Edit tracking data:
· · ·

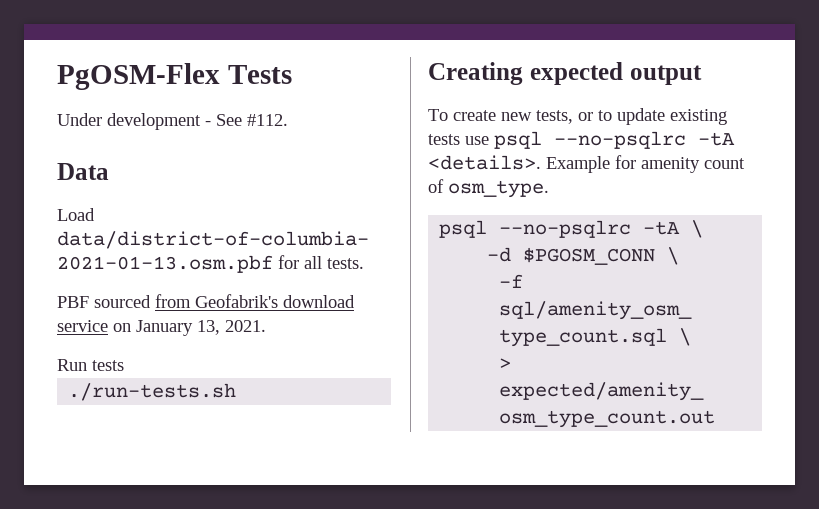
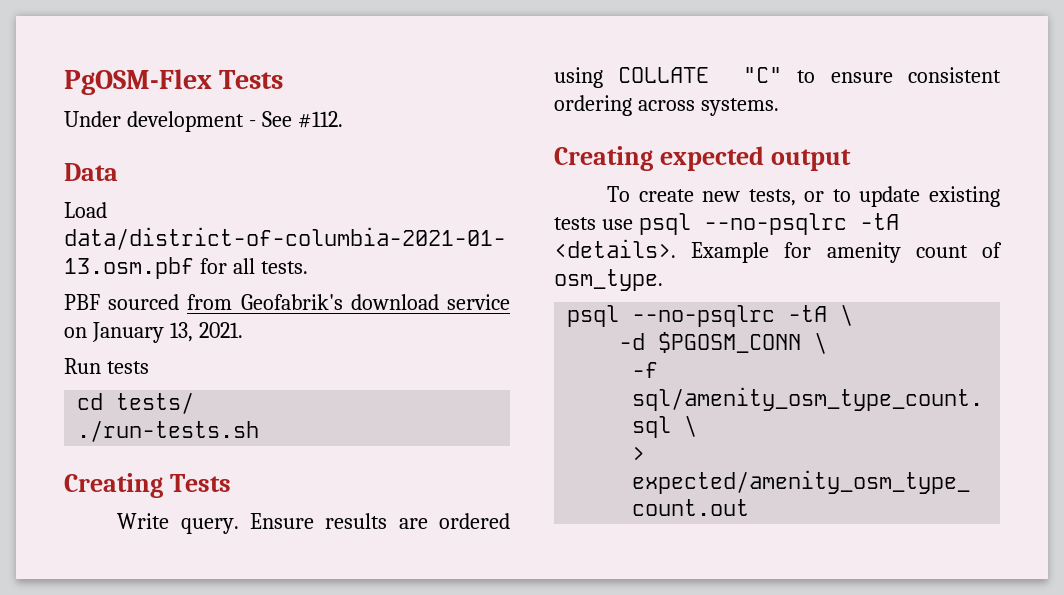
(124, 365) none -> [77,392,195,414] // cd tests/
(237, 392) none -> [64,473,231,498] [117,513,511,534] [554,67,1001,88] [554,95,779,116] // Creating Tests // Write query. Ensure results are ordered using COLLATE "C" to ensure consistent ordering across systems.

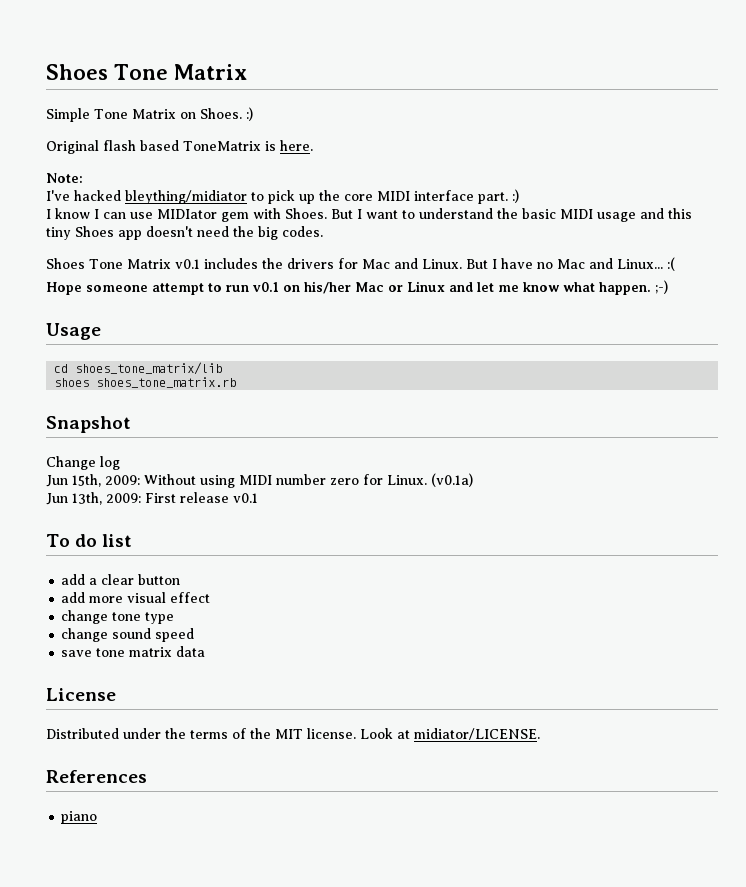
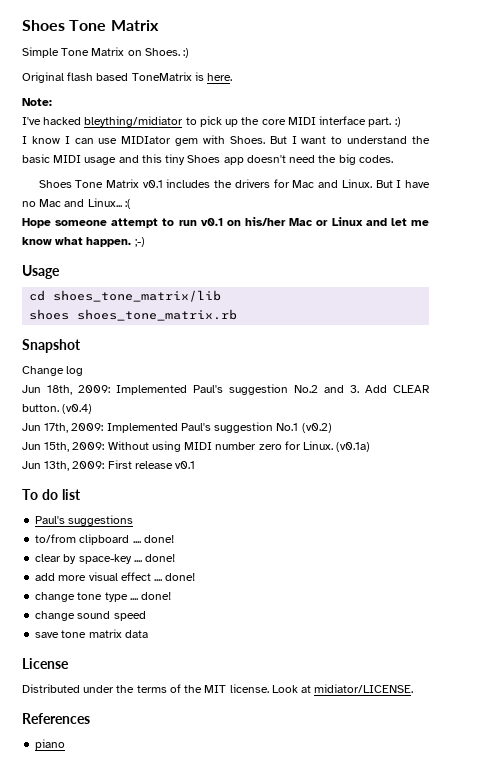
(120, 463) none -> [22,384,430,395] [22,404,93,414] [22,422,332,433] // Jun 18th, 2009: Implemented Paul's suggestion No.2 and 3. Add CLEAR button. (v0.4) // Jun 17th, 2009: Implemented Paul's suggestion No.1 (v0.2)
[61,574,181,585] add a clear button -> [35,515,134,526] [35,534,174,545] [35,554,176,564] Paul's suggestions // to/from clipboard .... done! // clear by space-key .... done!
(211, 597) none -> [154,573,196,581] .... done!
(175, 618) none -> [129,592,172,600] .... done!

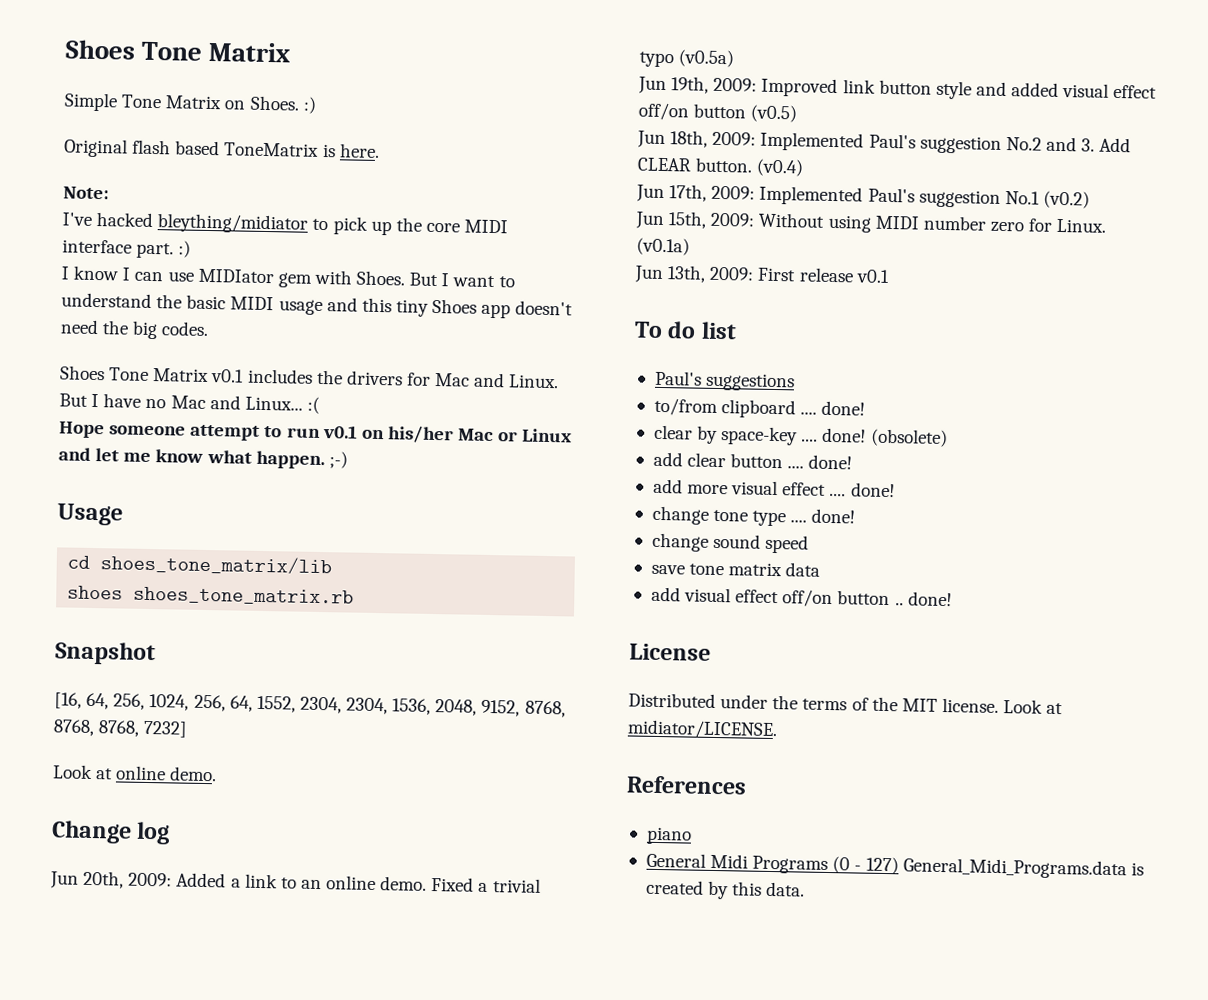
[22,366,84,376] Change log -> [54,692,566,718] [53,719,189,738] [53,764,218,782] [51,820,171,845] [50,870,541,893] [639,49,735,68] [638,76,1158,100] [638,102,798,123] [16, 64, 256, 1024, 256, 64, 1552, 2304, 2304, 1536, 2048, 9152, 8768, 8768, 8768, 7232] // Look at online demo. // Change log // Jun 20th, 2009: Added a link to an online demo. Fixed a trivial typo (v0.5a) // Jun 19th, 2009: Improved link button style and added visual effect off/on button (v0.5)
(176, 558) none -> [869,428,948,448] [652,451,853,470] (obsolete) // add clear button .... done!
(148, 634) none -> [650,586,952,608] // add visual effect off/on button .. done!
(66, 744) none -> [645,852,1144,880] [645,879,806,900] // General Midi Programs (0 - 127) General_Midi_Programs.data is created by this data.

· · ·

» **Task objective**:
Each entry should be transcribed exactly as given, with pictures omitted.

» **The completed task**:
(124, 365) none -> [77,392,195,414] // cd tests/
(237, 392) none -> [64,473,231,498] [117,513,511,534] [554,67,1001,88] [554,95,779,116] // Creating Tests // Write query. Ensure results are ordered using COLLATE "C" to ensure consistent ordering across systems.

(120, 463) none -> [22,384,430,395] [22,404,93,414] [22,422,332,433] // Jun 18th, 2009: Implemented Paul's suggestion No.2 and 3. Add CLEAR button. (v0.4) // Jun 17th, 2009: Implemented Paul's suggestion No.1 (v0.2)
[61,574,181,585] add a clear button -> [35,515,134,526] [35,534,174,545] [35,554,176,564] Paul's suggestions // to/from clipboard .... done! // clear by space-key .... done!
(211, 597) none -> [154,573,196,581] .... done!
(175, 618) none -> [129,592,172,600] .... done!

[22,366,84,376] Change log -> [54,692,566,718] [53,719,189,738] [53,764,218,782] [51,820,171,845] [50,870,541,893] [639,49,735,68] [638,76,1158,100] [638,102,798,123] [16, 64, 256, 1024, 256, 64, 1552, 2304, 2304, 1536, 2048, 9152, 8768, 8768, 8768, 7232] // Look at online demo. // Change log // Jun 20th, 2009: Added a link to an online demo. Fixed a trivial typo (v0.5a) // Jun 19th, 2009: Improved link button style and added visual effect off/on button (v0.5)
(176, 558) none -> [869,428,948,448] [652,451,853,470] (obsolete) // add clear button .... done!
(148, 634) none -> [650,586,952,608] // add visual effect off/on button .. done!
(66, 744) none -> [645,852,1144,880] [645,879,806,900] // General Midi Programs (0 - 127) General_Midi_Programs.data is created by this data.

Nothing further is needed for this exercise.